**** Exercise input
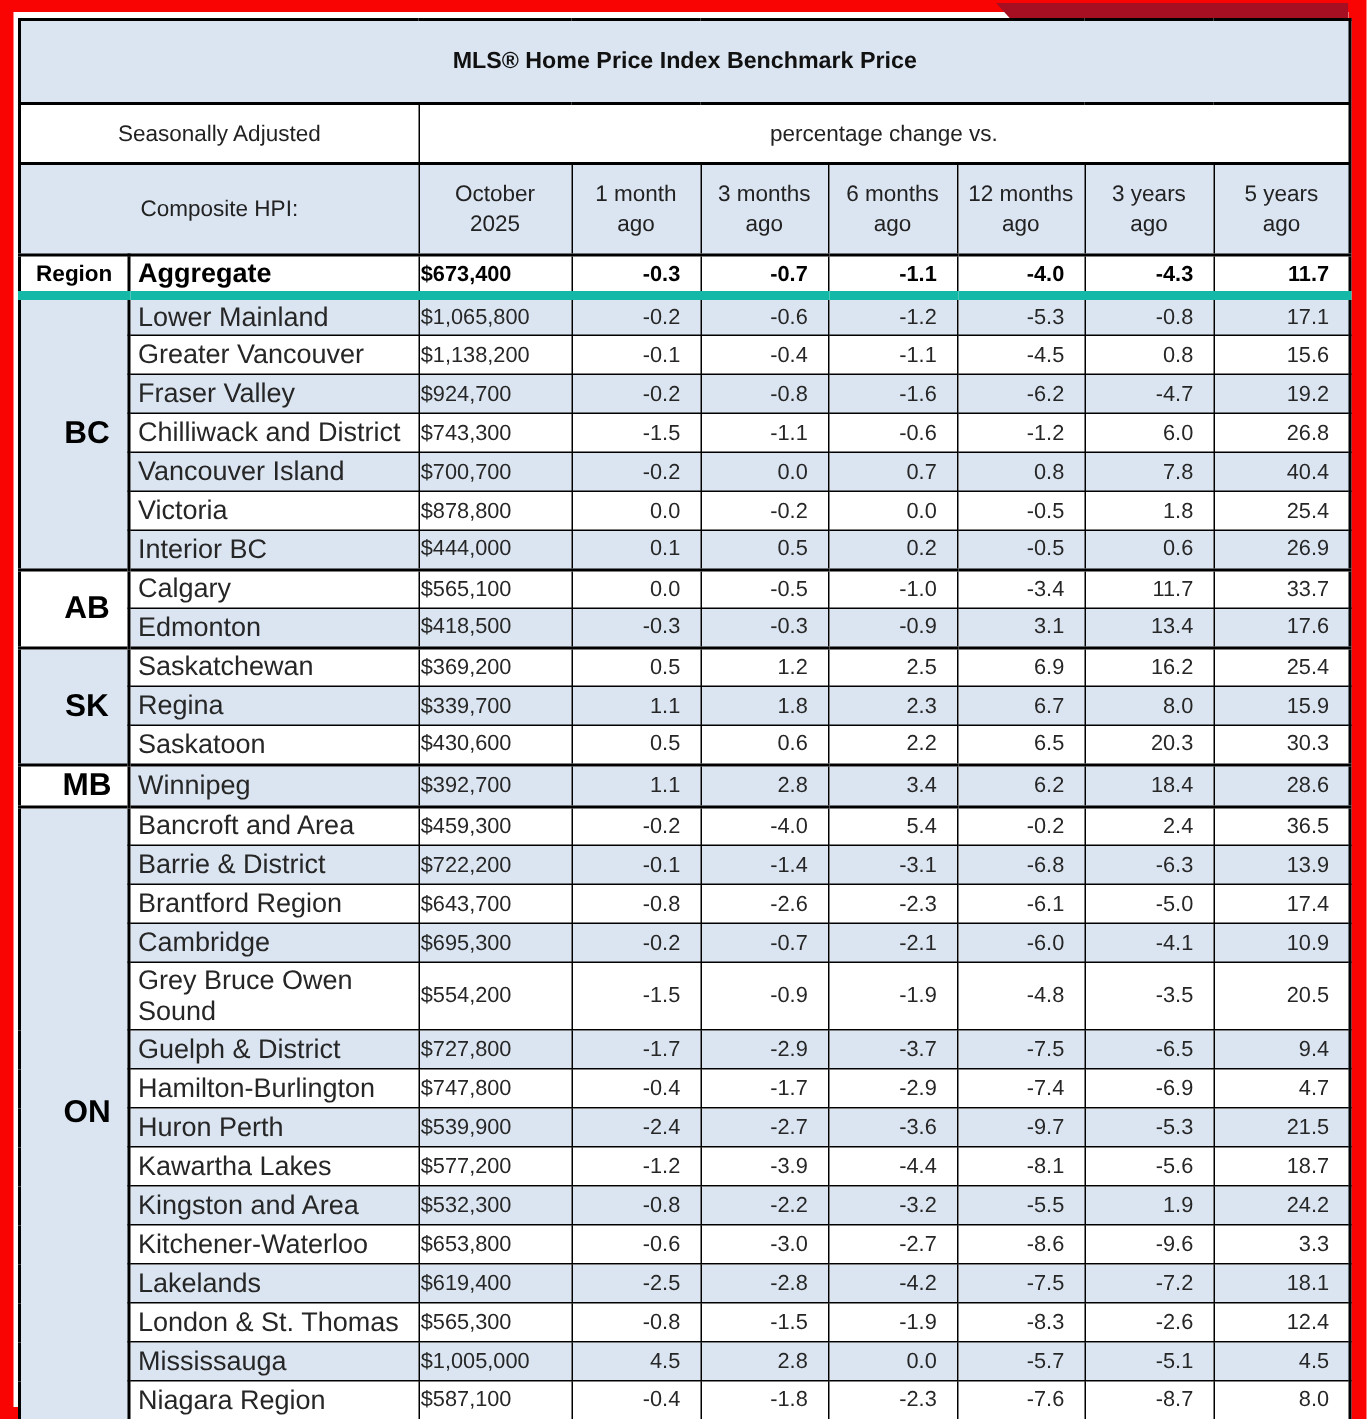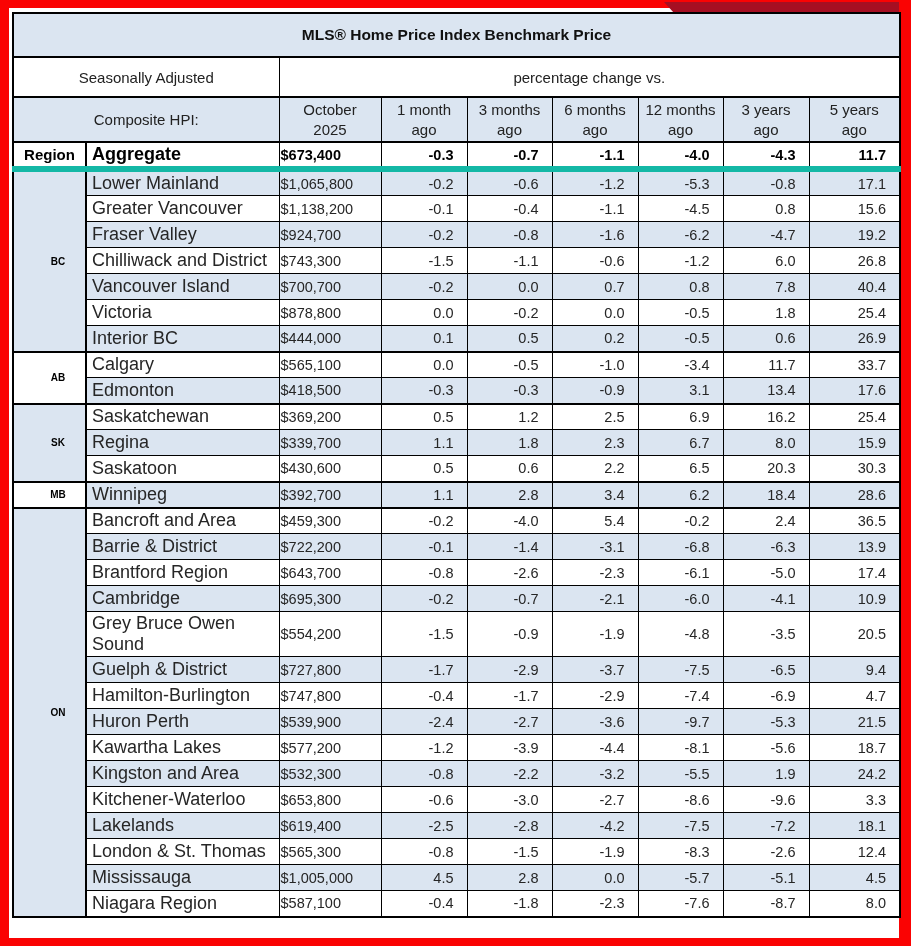"MLS® Home Price Index Benchmark" .title-row { height: 44px -> 56px }
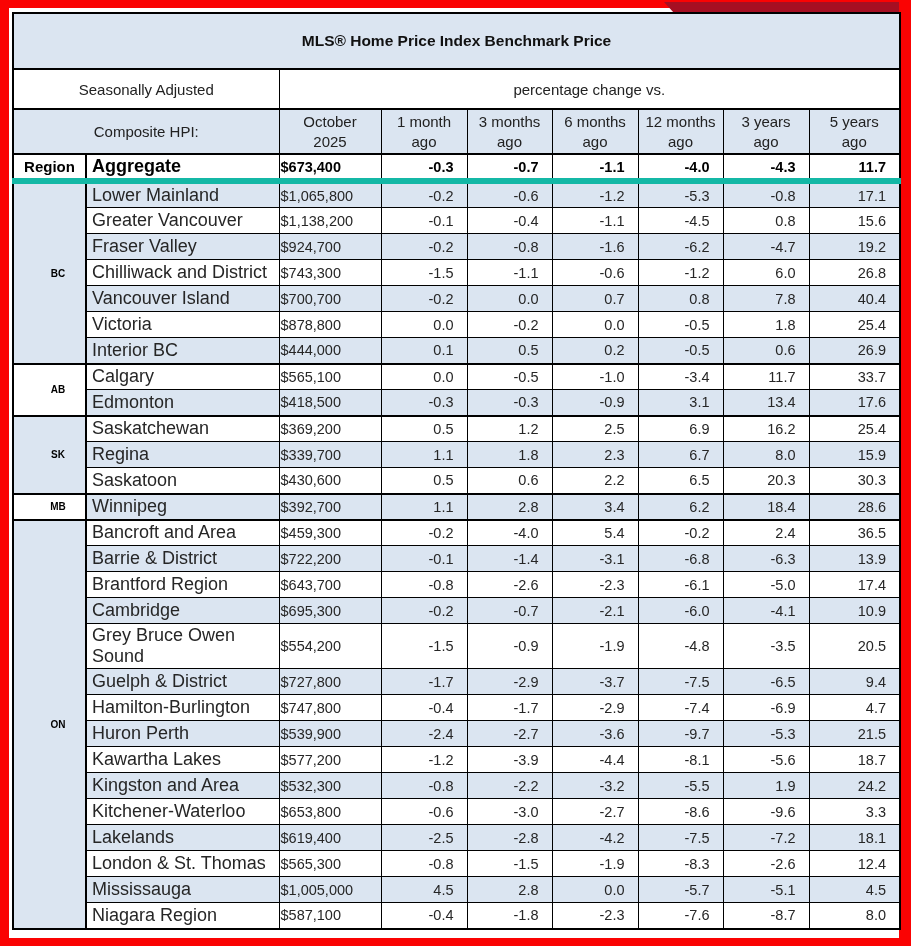"Composite HPI:" .colhead-row { height: 45px -> 61px }
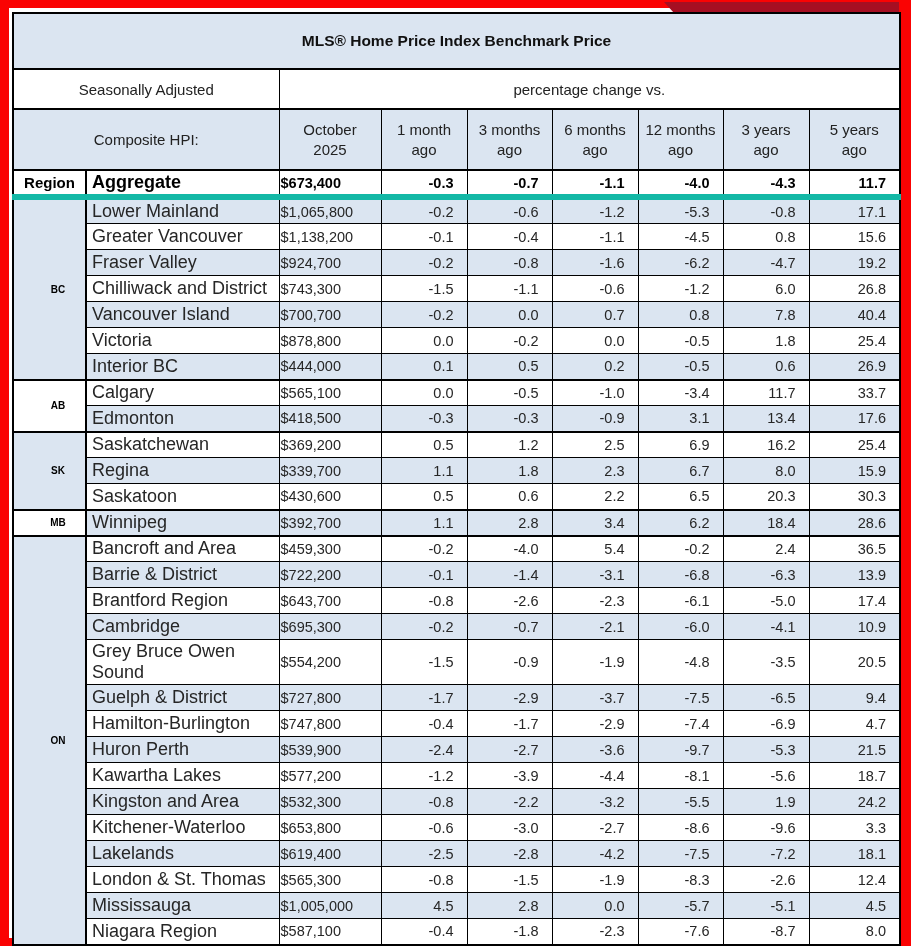"BC" td.region-cell { font-size: 10px -> 21px }
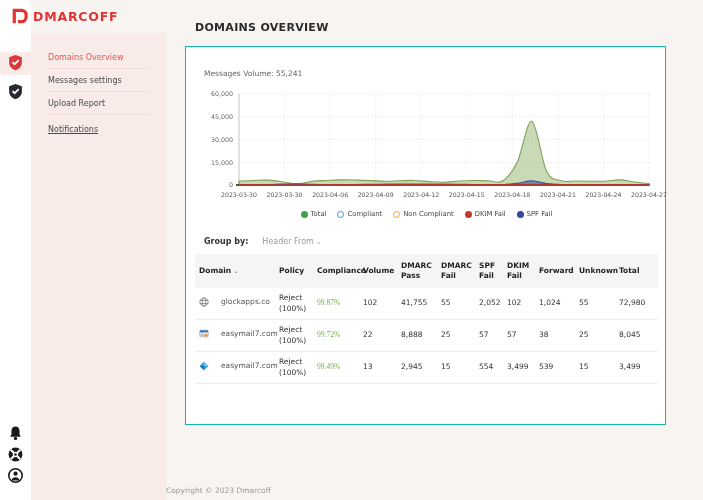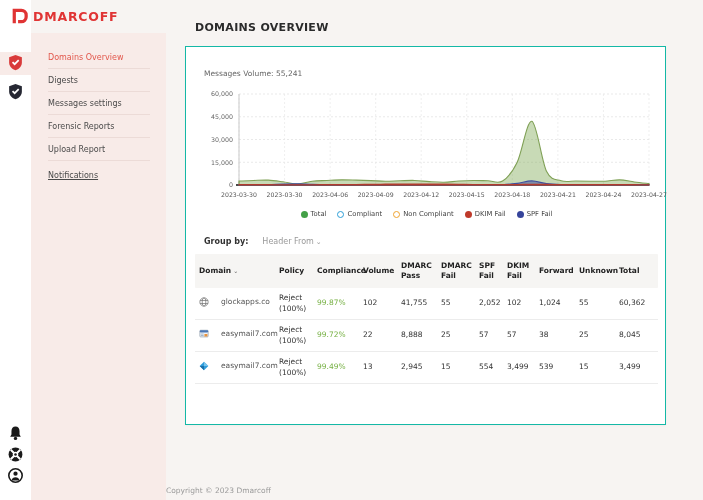"Digests" div.nav-item { html: <div>Digests</div> -> none }
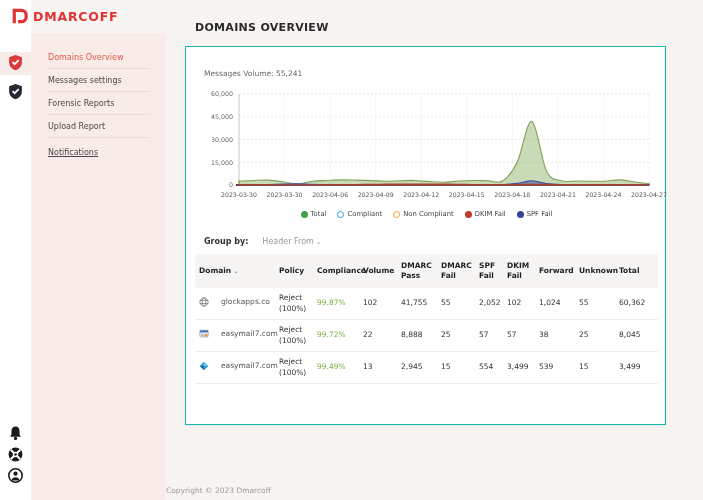"Forensic Reports" div.nav-item { html: <div>Forensic Reports</div> -> none }
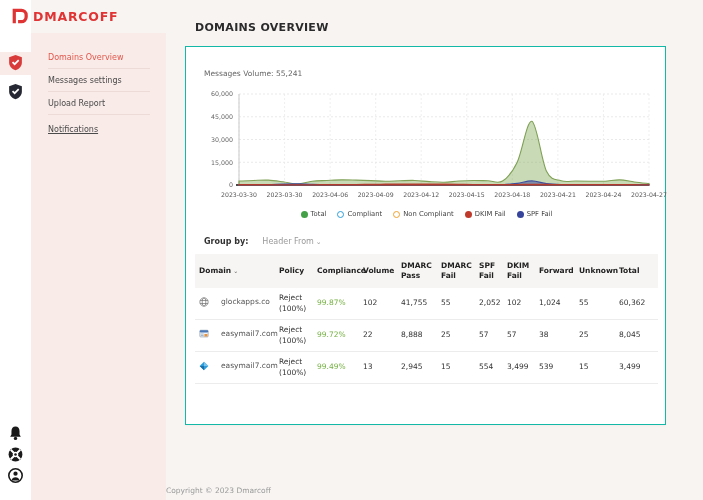"99.87%" .td.compliance { font-family: none -> Liberation Serif, serif }
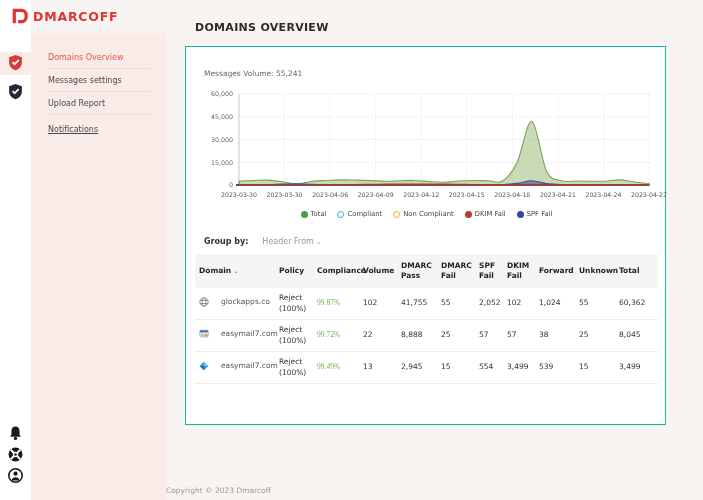"60,362" div.td { text: 60,362 -> 72,980 }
********
The entries above should be given again exactly, minus any pictures.

Answer to the problem:
"MLS® Home Price Index Benchmark" .title-row { height: 44px -> 56px }
"Composite HPI:" .colhead-row { height: 45px -> 61px }
"BC" td.region-cell { font-size: 10px -> 21px }
"Digests" div.nav-item { html: <div>Digests</div> -> none }
"Forensic Reports" div.nav-item { html: <div>Forensic Reports</div> -> none }
"99.87%" .td.compliance { font-family: none -> Liberation Serif, serif }
"60,362" div.td { text: 60,362 -> 72,980 }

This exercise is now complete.